Researchers grew 50,000 generations of bacteria and demonstrated that evolution never stops

Evolution continues to operate even in complete izolyatsii



In a remarkable experiment that went on for nearly a quarter of a century, biologists have shown that under laboratory conditions (a stable, unchanging world) bacteria continue to develop and will play a more and more efficient.

Back in 1988, evolutionary biologist Richard Lenski took coliform bacteria and put them in a flask of thick glass. Since the bacteria are there in total isolation - we ate and shared again and again.
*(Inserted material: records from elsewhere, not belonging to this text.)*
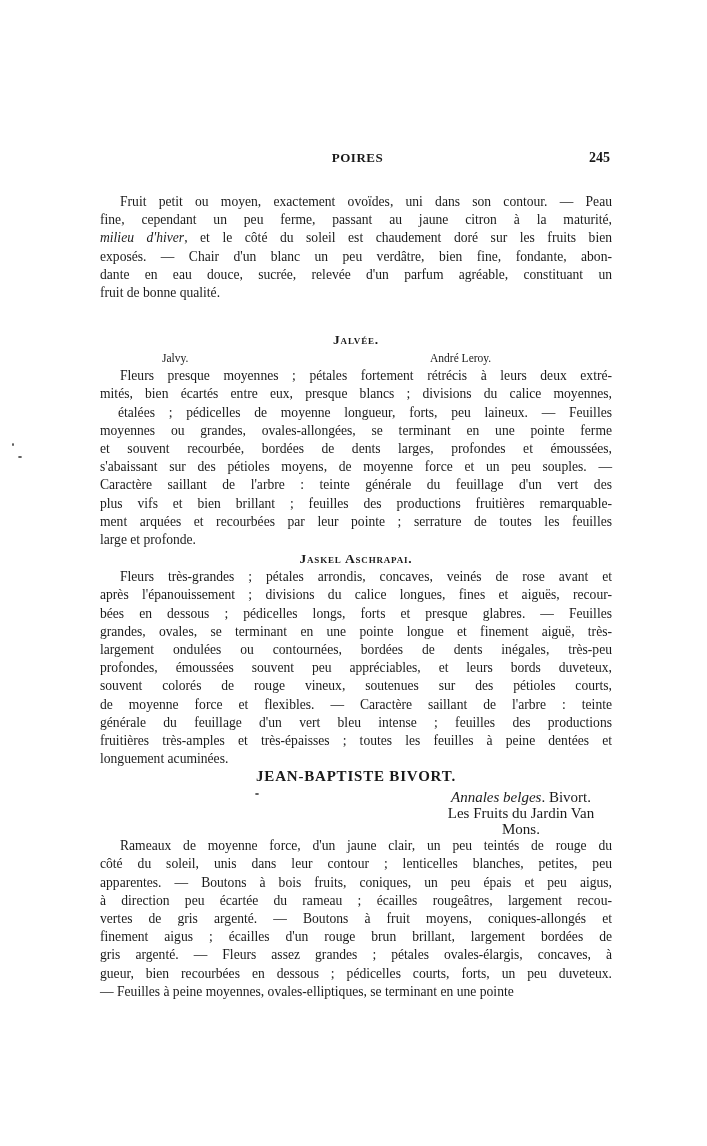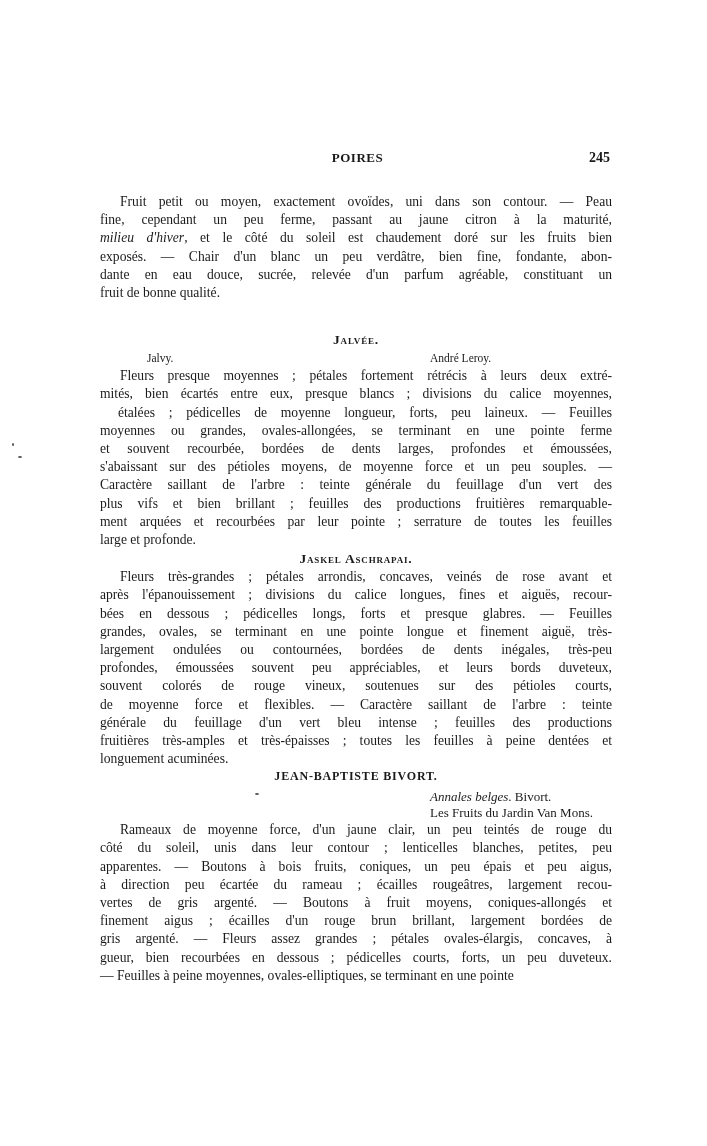"Jalvy." .syn-left { left: 47px -> 62px }
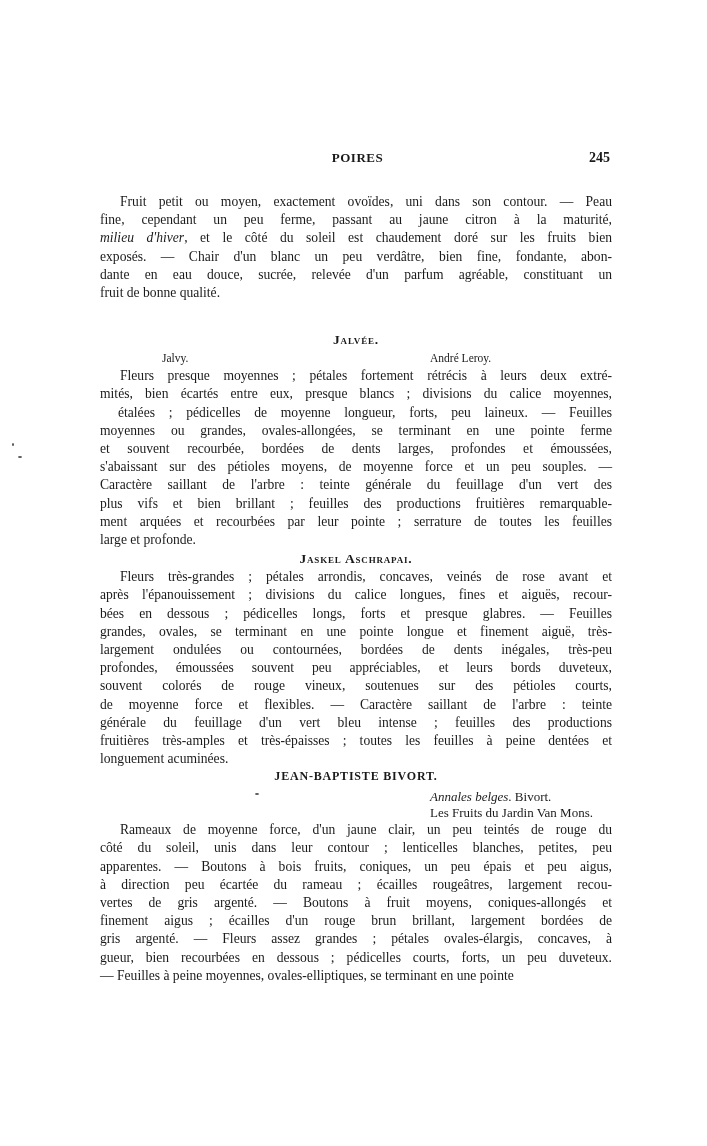"JEAN-BAPTISTE BIVORT." h3.heading { font-size: 12px -> 15px }
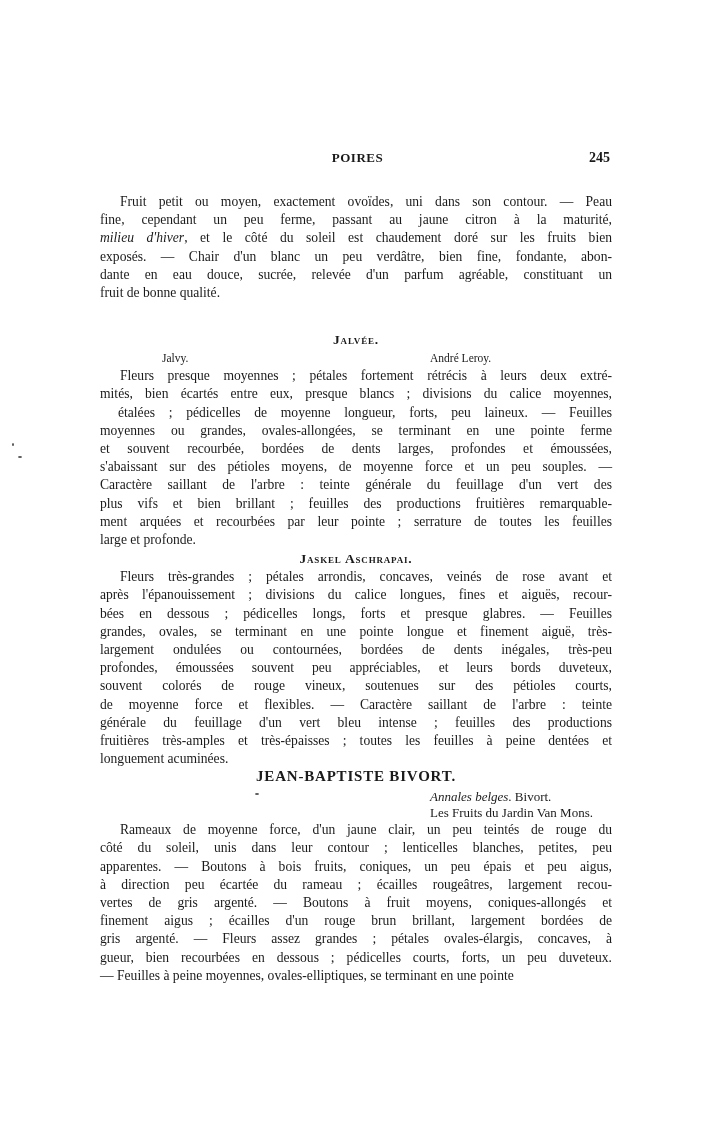"Annales belges. Bivort." .ref { font-size: 13px -> 15px; text-align: left -> center }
Now, 25 years and 50,000 generations of bacteria later, the strain showed some very significant changes - all this time did not stop the bacteria to grow.



Evolutionary theory suggests that even in the absence of any kind of selection pressure will slowly degrade the genes over time, and there are very few ways to strengthen the integrity of the genetic characteristics beyond the basic biological functions - such as replication.

The researchers analyzed the bacteria every 500 generations and noted that E. coli has continued to evolve in the direction of increasing the replicative efficiency - in other words, to reproduce faster.

Lenski and his colleagues believed that 10 thousands of generations of bacteria reached the limit of its development. However, now, after 50 thousands of generations, the strain continues to change for the better: random mutations allow some microbes to gain a competitive advantage in dealing with their own kind - those bred slowly.

Initially, the strain of E. coli took about an hour to double the number, and a new strain of doing it for 40 minutes. It is believed that the next generation will multiply even faster - perhaps a million years, the strain can be doubled within 20 minutes. The researchers noted the mathematical model of the process line: the bacteria will continue to improve as long as the laws of physics allow, but the pace of change will slow down gradually.

The experiment also proves that evolution never stops. Lenski and his colleagues believe that this is true not only for the bacteria, but also for all kinds of living organisms.